If your data sources are already in a Microsoft Azure environment, Azure Data Factory will provide all the necessary connectors and access controls to ship your data from source to data lake.

Data Transformation

As previously hinted, Azure Data Factory is the service of choice for manipulating data within Microsoft Azure. It is possible to construct ETL processes code-free within an intuitive visual environment or by writing your own code.
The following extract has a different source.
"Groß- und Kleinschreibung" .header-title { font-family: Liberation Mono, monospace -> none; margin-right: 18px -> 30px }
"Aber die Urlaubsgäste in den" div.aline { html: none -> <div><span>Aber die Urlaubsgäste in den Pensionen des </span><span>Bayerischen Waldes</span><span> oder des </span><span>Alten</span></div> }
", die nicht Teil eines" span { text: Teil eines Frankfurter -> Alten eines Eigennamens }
There are over 90 connectors that allow you to connect to various data sources at no extra cost.

The fully managed service can scale on demand to process requests and has built-in Azure security controls to allow it to integrate with existing Azure services and on-premise workloads.

What this service allows us to do is take the data we have copied to our data lake and transform it so that it is ready to be analysed or combined with existing datasets.

The following example outlines how the existing technologies we have discussed would be utilised as a first stepping stone:

  • An on-premise SQL database exports a nightly CSV file to on-premise storage.
  • Microsoft’s AZCopy utility copies the export to Azure Data Lake Storage.
  • An event is triggered to start an Azure Data Factory pipeline which transforms the CSV, removing unneeded columns, rows with dates older than a month and adds some calculation columns, before exporting a now processed CSV file back to Azure Data Lake Storage.
  • Microsoft Power BI Dataflows pick up the newly processed CSV file and updates a visual report based on the new data.
  • Users can view, edit and share the report within the Power BI ecosystem.

What’s important to note in this example, is that the original RAW data from the SQL database is still available for future use. By producing a new dataset from the original, we have not altered it and can be used by any number of teams in the future to create new datasets based on their requirements.

Data Visualisation

Visualising data within a reporting suite is beneficial to key stakeholders within an organisation as it allows managers to quickly identify trends in performance, business areas of concern and how the organisation performs with the outside world.

Data Lakes Image 5

Microsoft’s Power BI platform is the de facto tool for visualising your data and sharing insights across your organisation. It is a self-service, unified enterprise analytics solution that allows you to develop the data-driven culture needed to thrive in a fast-paced, competitive environment.

Once again, Microsoft provides a large set of prebuilt connectors allowing Power BI to connect to hundreds of data sources. In our example, we would require the CSV connector utilising Azure Data Lake Gen2. Wrapping this up into a Power BI Dataflow would allow us to perform automatic refreshes of the data so that our reports are automatically up to date.

Summary

Data Lakes allow organisations to combine datasets to glean business insights into trends and amalgamated data that would, otherwise, remain isolated. 

By utilising Data Lakes, organisations can future proof their analytical capabilities by ensuring data is democratised and available from its raw state.

Microsoft Azure provides a rich set of services that help organisations extract, transform, load and present data. New services like Azure Synapse aim to bridge the gap between data warehouses and data lakes, bringing a group of tools underneath one unified service providing machine learning analytics.